7.3 Combinatoire chronotopique

De plus, outre la possibilité d’accroître la variété des chronotopes isolés, le traitement résumé supra permet aussi de combiner plusieurs d’entre eux. Comment en effet articuler Lord Jim II, non seulement à l’Océan Indien qui fonde Lord Jim I, mais aussi à Bornéo et au Delta qui fondait les deux autres romans situés sur cette île et achevés avant 1900 ? Trop ouvert, comme dans ‘A Smile of Fortune’, l’Océan Indien laisse Marlow aller où il veut et ne pose le cadre d’aucune suite définie ; trop fermé, comme dans le diptyque kalimantanais (Almayer’s Folly & An Outcast of the Islands), le Delta bloque trop d’issues. En fermant l’un (en réduisant l’espace extérieur à l’Océan Indien à un point), et en rouvrant l’autre (en redéployant le sideshadowing véritable), il devient possible d’articuler les deux dans un chronotope conique qui explore la possibilité d’une -émergence (voir chapitre 6) 284  :

Figure 17
Figure 17
Notes
284.

Si l’on tient compte de la chronologie biographique, les distorsions chronotopiques conradiennes semblent toutes aller dans le sens d’une ouverture : le chronotope Océan-Indien en effet était fermé dans Lord Jim (1900) avant de s’ouvrir pour ‘A Smile of Fortune’ (1911d).
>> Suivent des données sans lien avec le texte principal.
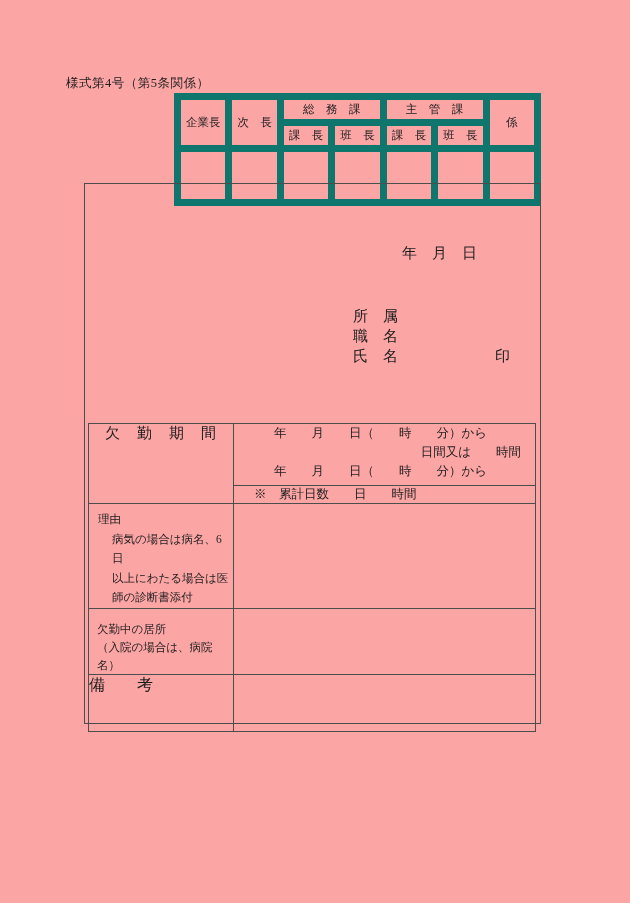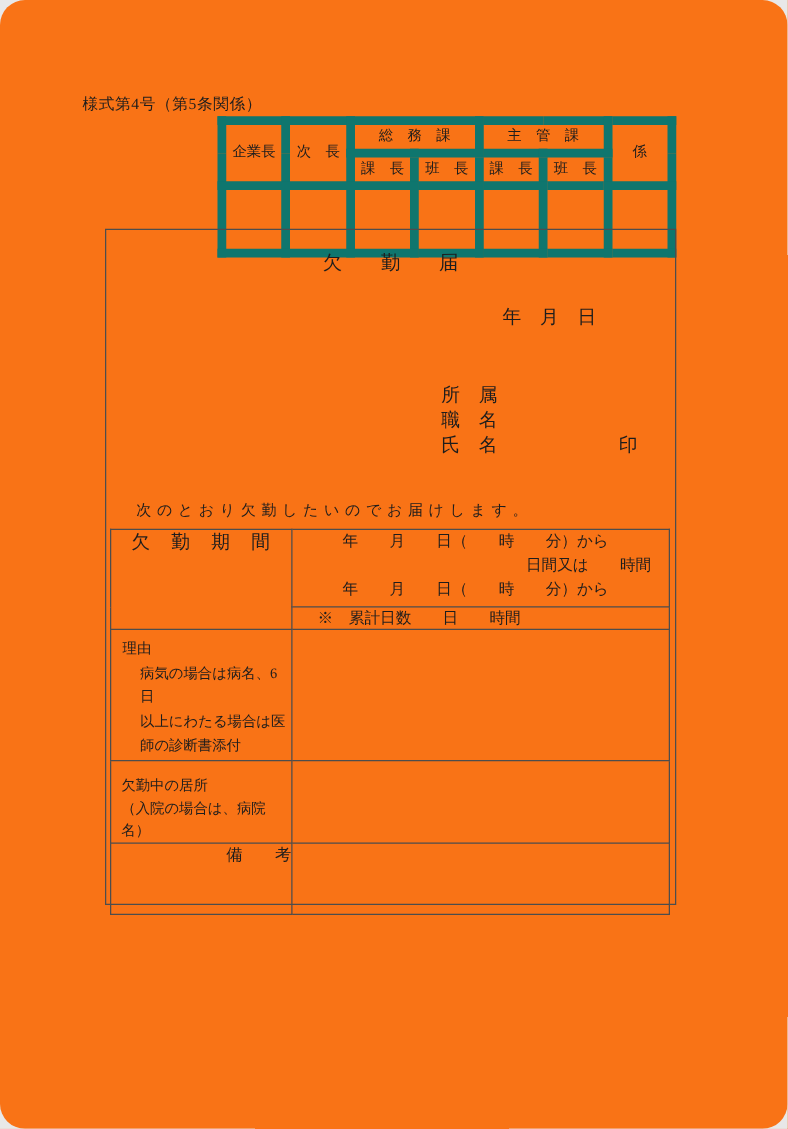--- a/index.html
+++ b/index.html
@@ -4,10 +4,9 @@
 <style>
   html,body{margin:0;padding:0;background:#e8e8e8;}
   .page{
-    position:relative;width:630px;height:903px;background:#f97316;
+    position:relative;width:630px;height:903px;background:#fca5a5;
     font-family:"Liberation Serif","DejaVu Serif",serif;color:#1d1d1d;
     overflow:hidden;
-    border-radius:20px;
   }
   .abs{position:absolute;white-space:nowrap;}
   .form-no{left:66px;top:75px;font-size:12.5px;letter-spacing:0.5px;}

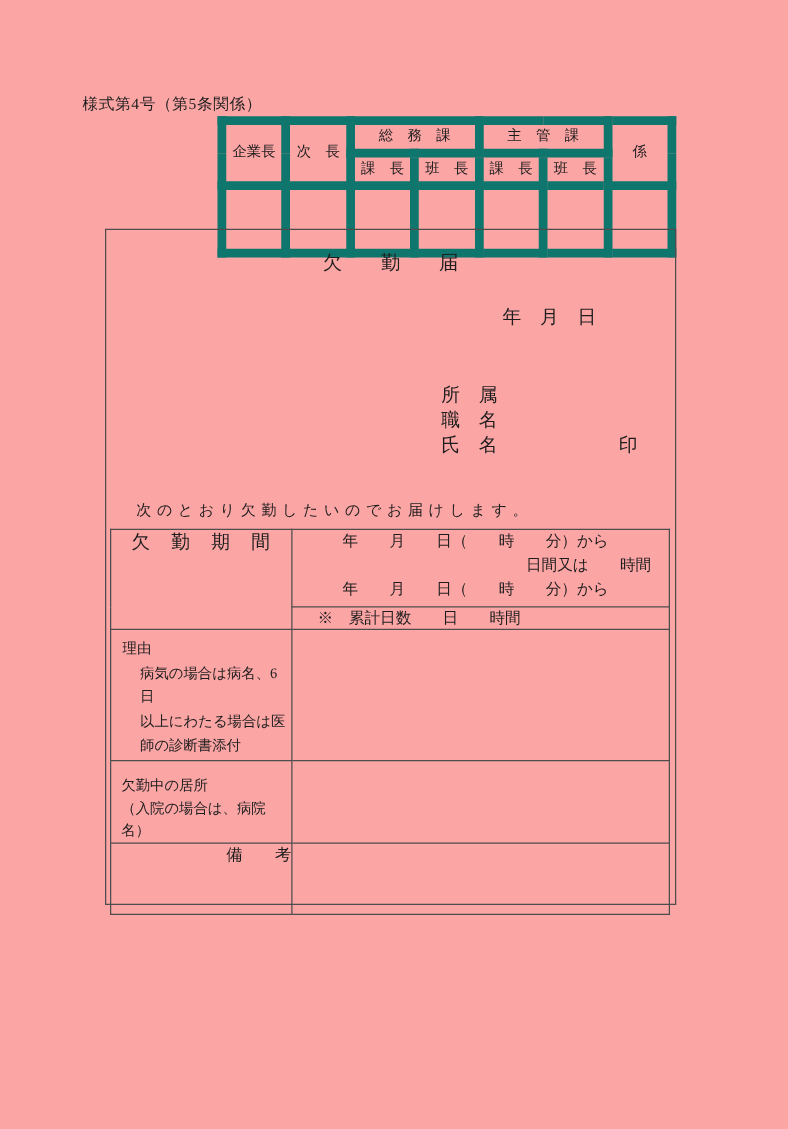--- a/index.html
+++ b/index.html
@@ -109,7 +109,6 @@
 
   <div class="main-box">
 
-    <div class="abs title">欠　　勤　　届</div>
     <div class="abs date-line">年　月　日</div>
 
     <div class="abs lbl affil">所　属</div>

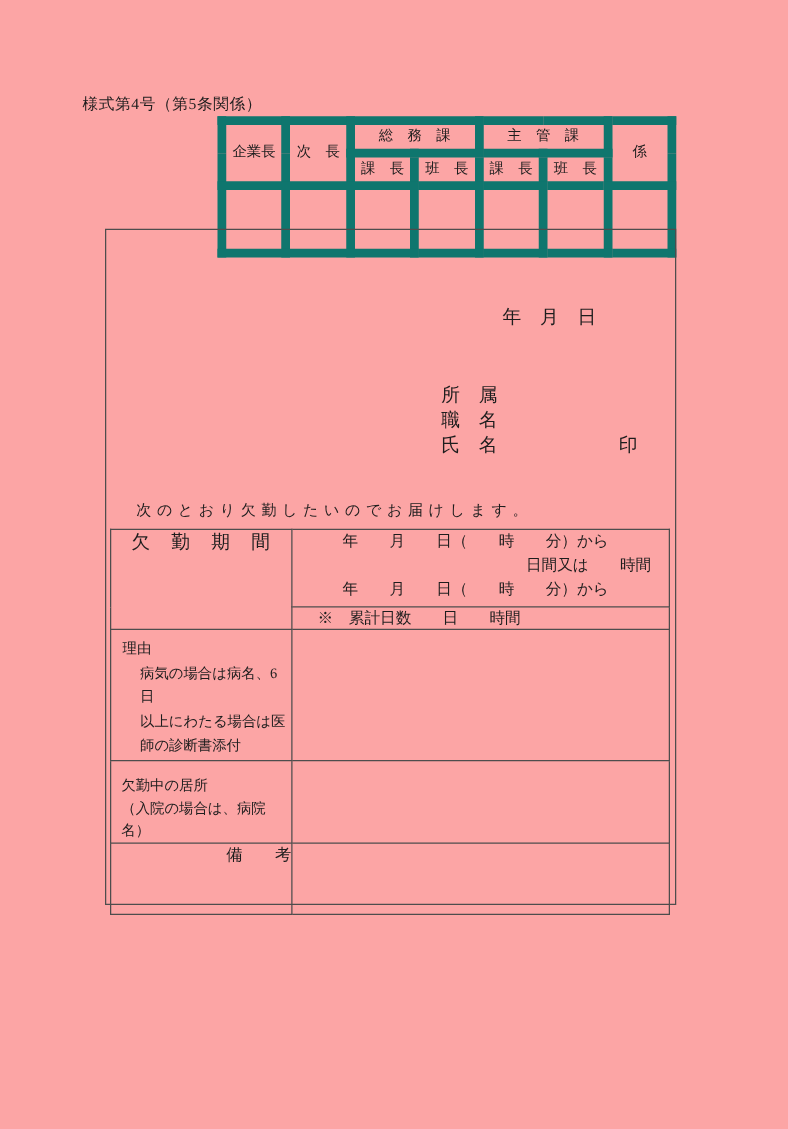--- a/index.html
+++ b/index.html
@@ -116,7 +116,6 @@
     <div class="abs lbl name">氏　名</div>
     <div class="abs lbl seal">印</div>
 
-    <div class="abs declaration">次のとおり欠勤したいのでお届けします。</div>
 
     <table class="period">
       <colgroup>

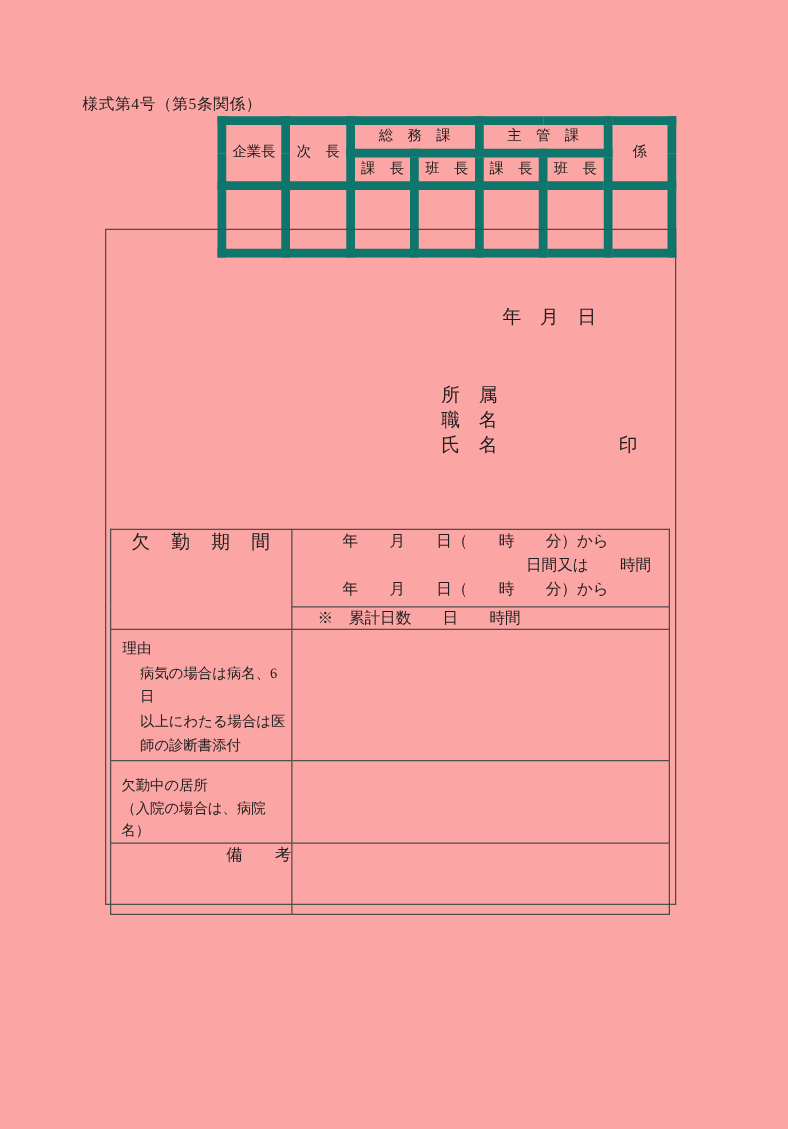--- a/index.html
+++ b/index.html
@@ -60,7 +60,7 @@
   .indent{padding-left:14px;}
   td.residence-cell{font-size:11.5px;}
   .residence-wrap{padding:11px 2px 0 8px;line-height:18px;}
-  td.remarks-cell{text-align:right;vertical-align:middle;font-size:13px;}
+  td.remarks-cell{text-align:left;vertical-align:middle;font-size:16px;}
 
   .footer-note{left:117px;top:727px;font-size:12.5px;letter-spacing:0.5px;}
 </style>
De même, l’éventail du sideshadowing est tronqué dans An Outcast of the Islands (1896a), avant de se déployer pleinement pour Lord Jim. Prenons garde cependant que ‘The Black Mate’ (où le chronotope Océan-Indien est plus ouvert encore que pour ‘A Smile of Fortune’) et The Rescue (où le sideshadowing reste central) brouillent cette chronologie, la faisant osciller entre 1886 et 1908 pour la nouvelle, 1896 et 1920 pour le roman.